» Exercise material:
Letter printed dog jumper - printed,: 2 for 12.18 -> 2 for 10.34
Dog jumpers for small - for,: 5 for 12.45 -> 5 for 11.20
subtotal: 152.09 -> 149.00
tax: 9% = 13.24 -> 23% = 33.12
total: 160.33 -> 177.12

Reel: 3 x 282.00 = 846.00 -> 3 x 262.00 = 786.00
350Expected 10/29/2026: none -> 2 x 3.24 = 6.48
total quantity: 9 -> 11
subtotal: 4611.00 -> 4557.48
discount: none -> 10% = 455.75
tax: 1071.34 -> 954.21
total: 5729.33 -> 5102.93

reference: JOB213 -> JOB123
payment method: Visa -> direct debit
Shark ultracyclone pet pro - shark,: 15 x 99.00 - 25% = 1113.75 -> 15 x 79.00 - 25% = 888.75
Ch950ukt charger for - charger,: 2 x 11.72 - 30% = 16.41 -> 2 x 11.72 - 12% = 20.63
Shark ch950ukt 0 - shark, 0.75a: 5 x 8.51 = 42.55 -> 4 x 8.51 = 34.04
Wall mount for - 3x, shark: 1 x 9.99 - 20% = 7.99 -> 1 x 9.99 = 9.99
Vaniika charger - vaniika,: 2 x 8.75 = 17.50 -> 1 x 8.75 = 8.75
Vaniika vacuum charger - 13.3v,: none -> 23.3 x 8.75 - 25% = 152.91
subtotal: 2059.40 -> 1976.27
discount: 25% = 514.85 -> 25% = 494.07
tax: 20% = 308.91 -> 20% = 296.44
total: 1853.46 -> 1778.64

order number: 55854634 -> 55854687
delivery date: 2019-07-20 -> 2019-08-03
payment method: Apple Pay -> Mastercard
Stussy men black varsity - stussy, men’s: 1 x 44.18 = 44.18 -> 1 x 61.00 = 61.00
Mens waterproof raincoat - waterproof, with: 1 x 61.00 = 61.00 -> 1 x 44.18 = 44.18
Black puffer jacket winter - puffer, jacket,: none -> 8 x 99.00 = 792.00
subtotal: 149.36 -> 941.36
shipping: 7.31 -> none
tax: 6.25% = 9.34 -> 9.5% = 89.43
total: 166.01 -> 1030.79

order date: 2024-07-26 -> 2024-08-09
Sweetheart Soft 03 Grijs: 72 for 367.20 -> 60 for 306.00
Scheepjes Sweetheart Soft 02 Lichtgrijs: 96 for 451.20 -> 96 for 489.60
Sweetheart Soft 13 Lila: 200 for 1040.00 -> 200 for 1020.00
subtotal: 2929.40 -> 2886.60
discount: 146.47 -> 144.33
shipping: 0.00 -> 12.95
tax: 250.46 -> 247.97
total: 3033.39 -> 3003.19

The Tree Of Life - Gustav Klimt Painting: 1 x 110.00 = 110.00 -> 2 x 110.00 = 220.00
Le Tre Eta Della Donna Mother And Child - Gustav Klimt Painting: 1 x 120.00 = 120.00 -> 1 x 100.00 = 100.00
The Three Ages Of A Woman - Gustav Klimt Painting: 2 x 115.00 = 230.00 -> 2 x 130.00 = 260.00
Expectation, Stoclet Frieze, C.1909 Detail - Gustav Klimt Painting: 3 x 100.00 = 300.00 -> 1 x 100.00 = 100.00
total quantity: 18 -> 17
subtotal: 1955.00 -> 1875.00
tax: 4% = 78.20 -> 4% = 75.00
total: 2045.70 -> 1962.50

» What the task asks: Copy each line of the data above exactly as it appears.

» Your response:
Letter printed dog jumper - printed,: 2 for 12.18 -> 2 for 10.34
Dog jumpers for small - for,: 5 for 12.45 -> 5 for 11.20
subtotal: 152.09 -> 149.00
tax: 9% = 13.24 -> 23% = 33.12
total: 160.33 -> 177.12

Reel: 3 x 282.00 = 846.00 -> 3 x 262.00 = 786.00
350Expected 10/29/2026: none -> 2 x 3.24 = 6.48
total quantity: 9 -> 11
subtotal: 4611.00 -> 4557.48
discount: none -> 10% = 455.75
tax: 1071.34 -> 954.21
total: 5729.33 -> 5102.93

reference: JOB213 -> JOB123
payment method: Visa -> direct debit
Shark ultracyclone pet pro - shark,: 15 x 99.00 - 25% = 1113.75 -> 15 x 79.00 - 25% = 888.75
Ch950ukt charger for - charger,: 2 x 11.72 - 30% = 16.41 -> 2 x 11.72 - 12% = 20.63
Shark ch950ukt 0 - shark, 0.75a: 5 x 8.51 = 42.55 -> 4 x 8.51 = 34.04
Wall mount for - 3x, shark: 1 x 9.99 - 20% = 7.99 -> 1 x 9.99 = 9.99
Vaniika charger - vaniika,: 2 x 8.75 = 17.50 -> 1 x 8.75 = 8.75
Vaniika vacuum charger - 13.3v,: none -> 23.3 x 8.75 - 25% = 152.91
subtotal: 2059.40 -> 1976.27
discount: 25% = 514.85 -> 25% = 494.07
tax: 20% = 308.91 -> 20% = 296.44
total: 1853.46 -> 1778.64

order number: 55854634 -> 55854687
delivery date: 2019-07-20 -> 2019-08-03
payment method: Apple Pay -> Mastercard
Stussy men black varsity - stussy, men’s: 1 x 44.18 = 44.18 -> 1 x 61.00 = 61.00
Mens waterproof raincoat - waterproof, with: 1 x 61.00 = 61.00 -> 1 x 44.18 = 44.18
Black puffer jacket winter - puffer, jacket,: none -> 8 x 99.00 = 792.00
subtotal: 149.36 -> 941.36
shipping: 7.31 -> none
tax: 6.25% = 9.34 -> 9.5% = 89.43
total: 166.01 -> 1030.79

order date: 2024-07-26 -> 2024-08-09
Sweetheart Soft 03 Grijs: 72 for 367.20 -> 60 for 306.00
Scheepjes Sweetheart Soft 02 Lichtgrijs: 96 for 451.20 -> 96 for 489.60
Sweetheart Soft 13 Lila: 200 for 1040.00 -> 200 for 1020.00
subtotal: 2929.40 -> 2886.60
discount: 146.47 -> 144.33
shipping: 0.00 -> 12.95
tax: 250.46 -> 247.97
total: 3033.39 -> 3003.19

The Tree Of Life - Gustav Klimt Painting: 1 x 110.00 = 110.00 -> 2 x 110.00 = 220.00
Le Tre Eta Della Donna Mother And Child - Gustav Klimt Painting: 1 x 120.00 = 120.00 -> 1 x 100.00 = 100.00
The Three Ages Of A Woman - Gustav Klimt Painting: 2 x 115.00 = 230.00 -> 2 x 130.00 = 260.00
Expectation, Stoclet Frieze, C.1909 Detail - Gustav Klimt Painting: 3 x 100.00 = 300.00 -> 1 x 100.00 = 100.00
total quantity: 18 -> 17
subtotal: 1955.00 -> 1875.00
tax: 4% = 78.20 -> 4% = 75.00
total: 2045.70 -> 1962.50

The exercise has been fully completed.